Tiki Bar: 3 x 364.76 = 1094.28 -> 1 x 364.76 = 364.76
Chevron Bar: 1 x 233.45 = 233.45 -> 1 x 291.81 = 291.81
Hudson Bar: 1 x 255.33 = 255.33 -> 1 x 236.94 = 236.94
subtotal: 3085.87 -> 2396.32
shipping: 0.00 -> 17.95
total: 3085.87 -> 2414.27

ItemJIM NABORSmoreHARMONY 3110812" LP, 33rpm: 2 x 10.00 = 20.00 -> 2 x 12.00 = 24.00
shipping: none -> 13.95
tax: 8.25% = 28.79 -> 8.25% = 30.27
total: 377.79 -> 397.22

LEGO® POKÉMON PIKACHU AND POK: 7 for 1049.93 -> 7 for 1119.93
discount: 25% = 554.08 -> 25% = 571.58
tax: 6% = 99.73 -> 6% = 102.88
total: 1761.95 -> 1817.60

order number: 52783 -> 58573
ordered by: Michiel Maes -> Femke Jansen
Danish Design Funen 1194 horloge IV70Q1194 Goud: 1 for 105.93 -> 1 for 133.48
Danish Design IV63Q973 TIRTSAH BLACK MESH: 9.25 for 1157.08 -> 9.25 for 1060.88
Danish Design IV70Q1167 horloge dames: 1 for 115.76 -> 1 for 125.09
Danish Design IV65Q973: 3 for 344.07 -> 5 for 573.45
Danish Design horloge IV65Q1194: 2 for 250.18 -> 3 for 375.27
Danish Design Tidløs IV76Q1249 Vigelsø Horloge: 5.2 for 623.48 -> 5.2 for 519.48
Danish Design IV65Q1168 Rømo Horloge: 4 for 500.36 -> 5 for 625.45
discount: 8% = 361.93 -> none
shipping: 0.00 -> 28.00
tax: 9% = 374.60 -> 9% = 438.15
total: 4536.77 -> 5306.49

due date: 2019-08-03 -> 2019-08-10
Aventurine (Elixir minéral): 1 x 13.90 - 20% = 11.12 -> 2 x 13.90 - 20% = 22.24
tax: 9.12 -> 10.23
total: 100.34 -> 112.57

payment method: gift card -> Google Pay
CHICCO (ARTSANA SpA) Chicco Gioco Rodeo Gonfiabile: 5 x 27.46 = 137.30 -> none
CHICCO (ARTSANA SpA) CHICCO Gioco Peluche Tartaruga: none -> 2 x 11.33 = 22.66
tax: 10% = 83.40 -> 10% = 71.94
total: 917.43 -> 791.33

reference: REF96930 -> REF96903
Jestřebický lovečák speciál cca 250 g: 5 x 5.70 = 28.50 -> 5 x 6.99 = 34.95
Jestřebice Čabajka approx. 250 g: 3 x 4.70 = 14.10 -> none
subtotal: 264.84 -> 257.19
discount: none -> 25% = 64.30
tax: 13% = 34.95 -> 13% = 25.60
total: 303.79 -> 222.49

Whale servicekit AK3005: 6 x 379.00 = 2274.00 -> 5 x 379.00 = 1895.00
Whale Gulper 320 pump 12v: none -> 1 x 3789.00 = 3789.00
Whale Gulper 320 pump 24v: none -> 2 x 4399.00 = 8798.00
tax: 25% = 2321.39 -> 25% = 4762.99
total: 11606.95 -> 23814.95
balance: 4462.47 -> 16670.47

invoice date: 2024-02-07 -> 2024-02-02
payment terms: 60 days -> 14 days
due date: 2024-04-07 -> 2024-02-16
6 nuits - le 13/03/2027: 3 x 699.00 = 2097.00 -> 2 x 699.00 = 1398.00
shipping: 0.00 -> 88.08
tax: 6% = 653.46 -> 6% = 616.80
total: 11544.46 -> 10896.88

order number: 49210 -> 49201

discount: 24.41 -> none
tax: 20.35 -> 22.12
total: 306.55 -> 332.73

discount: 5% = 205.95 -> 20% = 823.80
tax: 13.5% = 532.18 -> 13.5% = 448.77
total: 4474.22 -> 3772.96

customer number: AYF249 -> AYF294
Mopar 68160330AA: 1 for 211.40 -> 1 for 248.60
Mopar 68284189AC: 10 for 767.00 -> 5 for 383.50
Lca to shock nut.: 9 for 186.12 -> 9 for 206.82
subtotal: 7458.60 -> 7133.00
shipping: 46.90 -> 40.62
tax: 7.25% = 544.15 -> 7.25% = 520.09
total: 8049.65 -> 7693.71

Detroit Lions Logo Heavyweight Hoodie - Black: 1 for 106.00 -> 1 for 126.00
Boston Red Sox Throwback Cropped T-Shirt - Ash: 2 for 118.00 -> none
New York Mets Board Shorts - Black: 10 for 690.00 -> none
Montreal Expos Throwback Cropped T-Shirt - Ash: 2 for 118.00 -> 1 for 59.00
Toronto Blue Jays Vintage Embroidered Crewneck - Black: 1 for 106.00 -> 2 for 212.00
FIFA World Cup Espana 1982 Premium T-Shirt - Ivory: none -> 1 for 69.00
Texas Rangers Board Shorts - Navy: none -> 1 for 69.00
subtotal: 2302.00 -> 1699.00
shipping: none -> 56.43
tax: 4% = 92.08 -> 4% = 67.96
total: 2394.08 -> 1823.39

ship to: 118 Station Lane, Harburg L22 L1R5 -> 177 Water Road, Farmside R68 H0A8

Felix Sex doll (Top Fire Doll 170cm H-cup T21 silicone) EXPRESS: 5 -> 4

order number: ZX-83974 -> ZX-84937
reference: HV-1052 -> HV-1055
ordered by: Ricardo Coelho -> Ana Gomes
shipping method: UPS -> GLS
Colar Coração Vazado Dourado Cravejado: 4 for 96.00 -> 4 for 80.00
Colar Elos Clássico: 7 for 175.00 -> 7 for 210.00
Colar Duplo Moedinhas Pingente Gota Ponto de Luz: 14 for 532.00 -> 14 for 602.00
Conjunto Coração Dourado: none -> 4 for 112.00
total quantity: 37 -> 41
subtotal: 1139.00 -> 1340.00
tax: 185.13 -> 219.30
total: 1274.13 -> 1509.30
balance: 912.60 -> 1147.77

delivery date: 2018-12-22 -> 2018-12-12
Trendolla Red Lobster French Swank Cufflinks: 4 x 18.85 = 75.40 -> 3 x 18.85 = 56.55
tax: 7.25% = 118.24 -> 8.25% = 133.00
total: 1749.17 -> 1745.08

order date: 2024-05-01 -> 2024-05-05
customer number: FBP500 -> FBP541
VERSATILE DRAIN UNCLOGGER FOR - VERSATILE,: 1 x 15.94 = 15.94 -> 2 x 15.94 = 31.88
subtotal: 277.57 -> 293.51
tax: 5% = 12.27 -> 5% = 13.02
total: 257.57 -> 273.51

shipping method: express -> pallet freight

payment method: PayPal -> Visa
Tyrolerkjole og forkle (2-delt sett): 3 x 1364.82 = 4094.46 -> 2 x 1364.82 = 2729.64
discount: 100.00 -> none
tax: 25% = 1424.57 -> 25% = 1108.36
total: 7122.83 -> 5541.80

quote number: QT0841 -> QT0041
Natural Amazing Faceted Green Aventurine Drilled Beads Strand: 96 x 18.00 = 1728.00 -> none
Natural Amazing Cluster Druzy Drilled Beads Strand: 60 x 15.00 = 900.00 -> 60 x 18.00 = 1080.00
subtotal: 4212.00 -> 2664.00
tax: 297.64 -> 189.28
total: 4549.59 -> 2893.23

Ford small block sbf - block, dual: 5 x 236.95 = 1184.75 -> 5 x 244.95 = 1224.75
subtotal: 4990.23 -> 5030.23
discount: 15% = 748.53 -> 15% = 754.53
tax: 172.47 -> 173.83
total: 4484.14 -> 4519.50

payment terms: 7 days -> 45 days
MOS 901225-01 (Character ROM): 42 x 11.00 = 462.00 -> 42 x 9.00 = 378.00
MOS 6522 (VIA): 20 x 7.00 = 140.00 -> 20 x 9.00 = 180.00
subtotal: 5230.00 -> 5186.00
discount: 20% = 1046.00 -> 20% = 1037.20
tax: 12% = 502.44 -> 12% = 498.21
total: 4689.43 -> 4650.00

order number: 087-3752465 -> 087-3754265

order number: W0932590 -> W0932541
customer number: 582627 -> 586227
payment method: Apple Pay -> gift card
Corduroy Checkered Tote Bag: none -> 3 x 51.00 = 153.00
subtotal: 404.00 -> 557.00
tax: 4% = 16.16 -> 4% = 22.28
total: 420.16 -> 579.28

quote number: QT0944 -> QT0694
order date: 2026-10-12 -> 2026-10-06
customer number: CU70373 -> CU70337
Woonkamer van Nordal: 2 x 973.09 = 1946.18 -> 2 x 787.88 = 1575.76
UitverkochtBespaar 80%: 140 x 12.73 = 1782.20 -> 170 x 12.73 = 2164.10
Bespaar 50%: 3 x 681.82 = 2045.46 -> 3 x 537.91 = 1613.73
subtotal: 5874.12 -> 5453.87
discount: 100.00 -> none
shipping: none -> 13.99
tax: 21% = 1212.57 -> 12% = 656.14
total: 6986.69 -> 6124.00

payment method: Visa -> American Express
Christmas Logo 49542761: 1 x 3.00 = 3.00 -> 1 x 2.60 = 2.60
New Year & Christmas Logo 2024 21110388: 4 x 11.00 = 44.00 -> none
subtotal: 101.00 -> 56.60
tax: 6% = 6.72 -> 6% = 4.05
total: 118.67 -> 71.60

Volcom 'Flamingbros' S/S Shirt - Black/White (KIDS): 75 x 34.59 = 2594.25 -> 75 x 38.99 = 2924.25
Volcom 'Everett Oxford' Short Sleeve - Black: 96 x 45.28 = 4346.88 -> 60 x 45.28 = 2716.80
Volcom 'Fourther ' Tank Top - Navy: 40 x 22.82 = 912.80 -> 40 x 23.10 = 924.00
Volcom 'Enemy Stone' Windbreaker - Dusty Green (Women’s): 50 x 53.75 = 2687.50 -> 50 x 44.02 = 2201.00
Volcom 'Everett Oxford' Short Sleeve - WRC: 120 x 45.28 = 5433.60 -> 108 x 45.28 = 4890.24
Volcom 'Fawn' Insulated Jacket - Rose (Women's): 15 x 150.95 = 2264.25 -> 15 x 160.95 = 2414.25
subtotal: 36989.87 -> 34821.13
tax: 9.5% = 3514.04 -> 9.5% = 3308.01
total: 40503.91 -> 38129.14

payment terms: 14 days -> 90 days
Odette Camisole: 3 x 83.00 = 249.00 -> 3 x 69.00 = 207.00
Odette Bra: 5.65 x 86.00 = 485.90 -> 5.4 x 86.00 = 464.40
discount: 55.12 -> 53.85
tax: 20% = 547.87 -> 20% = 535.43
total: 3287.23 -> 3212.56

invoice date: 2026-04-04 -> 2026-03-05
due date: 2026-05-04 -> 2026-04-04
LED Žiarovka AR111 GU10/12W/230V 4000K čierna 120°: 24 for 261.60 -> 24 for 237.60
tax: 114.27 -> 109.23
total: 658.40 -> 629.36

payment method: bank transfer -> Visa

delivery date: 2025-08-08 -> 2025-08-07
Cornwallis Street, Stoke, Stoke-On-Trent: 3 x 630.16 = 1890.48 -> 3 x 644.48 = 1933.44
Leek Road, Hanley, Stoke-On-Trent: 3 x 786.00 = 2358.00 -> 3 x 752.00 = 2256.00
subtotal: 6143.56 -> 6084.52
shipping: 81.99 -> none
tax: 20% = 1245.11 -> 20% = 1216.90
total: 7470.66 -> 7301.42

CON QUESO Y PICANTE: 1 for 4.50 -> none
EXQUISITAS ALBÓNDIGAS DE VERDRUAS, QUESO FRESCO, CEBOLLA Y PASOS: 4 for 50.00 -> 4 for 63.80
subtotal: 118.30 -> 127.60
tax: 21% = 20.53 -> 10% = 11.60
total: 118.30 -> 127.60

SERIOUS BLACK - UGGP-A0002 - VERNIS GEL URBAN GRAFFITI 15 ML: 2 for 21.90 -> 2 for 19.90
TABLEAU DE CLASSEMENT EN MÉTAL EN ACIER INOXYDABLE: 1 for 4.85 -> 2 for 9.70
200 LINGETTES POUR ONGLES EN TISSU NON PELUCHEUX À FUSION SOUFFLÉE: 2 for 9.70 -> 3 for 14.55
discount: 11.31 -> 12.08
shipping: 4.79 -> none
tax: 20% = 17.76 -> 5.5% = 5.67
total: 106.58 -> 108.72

|---|

▶ [Task directions]:
Reprint exactly the lines above that start at the one with "shipping: none -> 13.99" and end at the one with "total: 118.67 -> 71.60", keeping both and adding none.

▶ [Output]:
shipping: none -> 13.99
tax: 21% = 1212.57 -> 12% = 656.14
total: 6986.69 -> 6124.00

payment method: Visa -> American Express
Christmas Logo 49542761: 1 x 3.00 = 3.00 -> 1 x 2.60 = 2.60
New Year & Christmas Logo 2024 21110388: 4 x 11.00 = 44.00 -> none
subtotal: 101.00 -> 56.60
tax: 6% = 6.72 -> 6% = 4.05
total: 118.67 -> 71.60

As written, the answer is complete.